[Image comparison data]
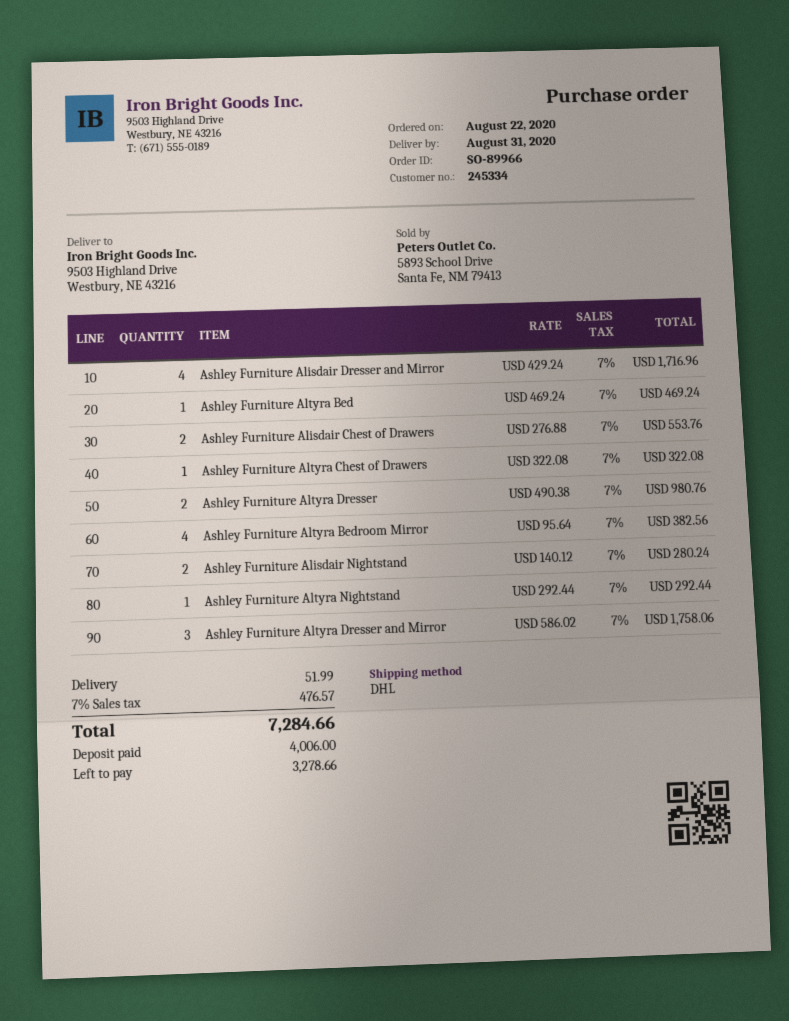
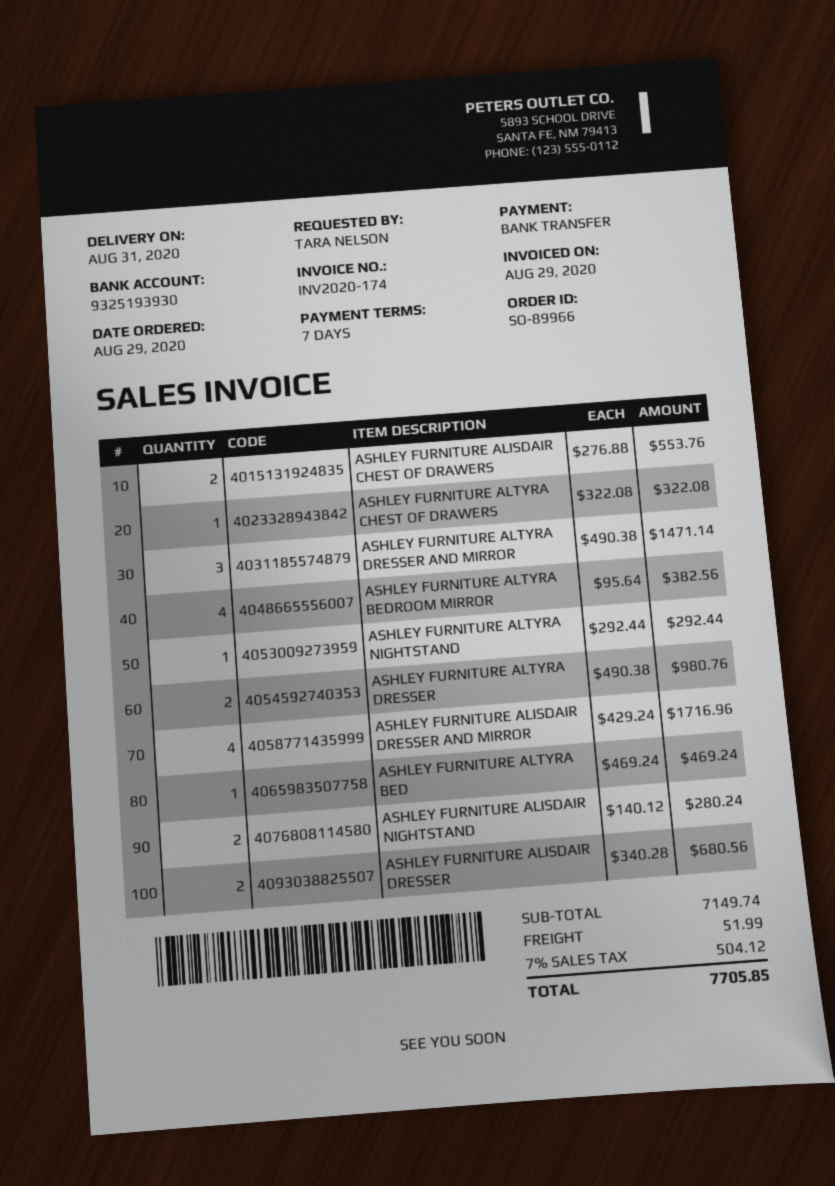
order date: 2020-08-22 -> 2020-08-29
Ashley Furniture Altyra Dresser and Mirror: 3 x 586.02 = 1758.06 -> 3 x 490.38 = 1471.14
ASHLEY FURNITURE ALISDAIR DRESSER: none -> 2 x 340.28 = 680.56
tax: 7% = 476.57 -> 7% = 504.12
total: 7284.66 -> 7705.85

### What to do
The answer should consist of the lines from the one with "ASHLEY FURNITURE ALISDAIR" through the last line of the entries, duplicated exactly and nothing more.

### Exercise result
ASHLEY FURNITURE ALISDAIR DRESSER: none -> 2 x 340.28 = 680.56
tax: 7% = 476.57 -> 7% = 504.12
total: 7284.66 -> 7705.85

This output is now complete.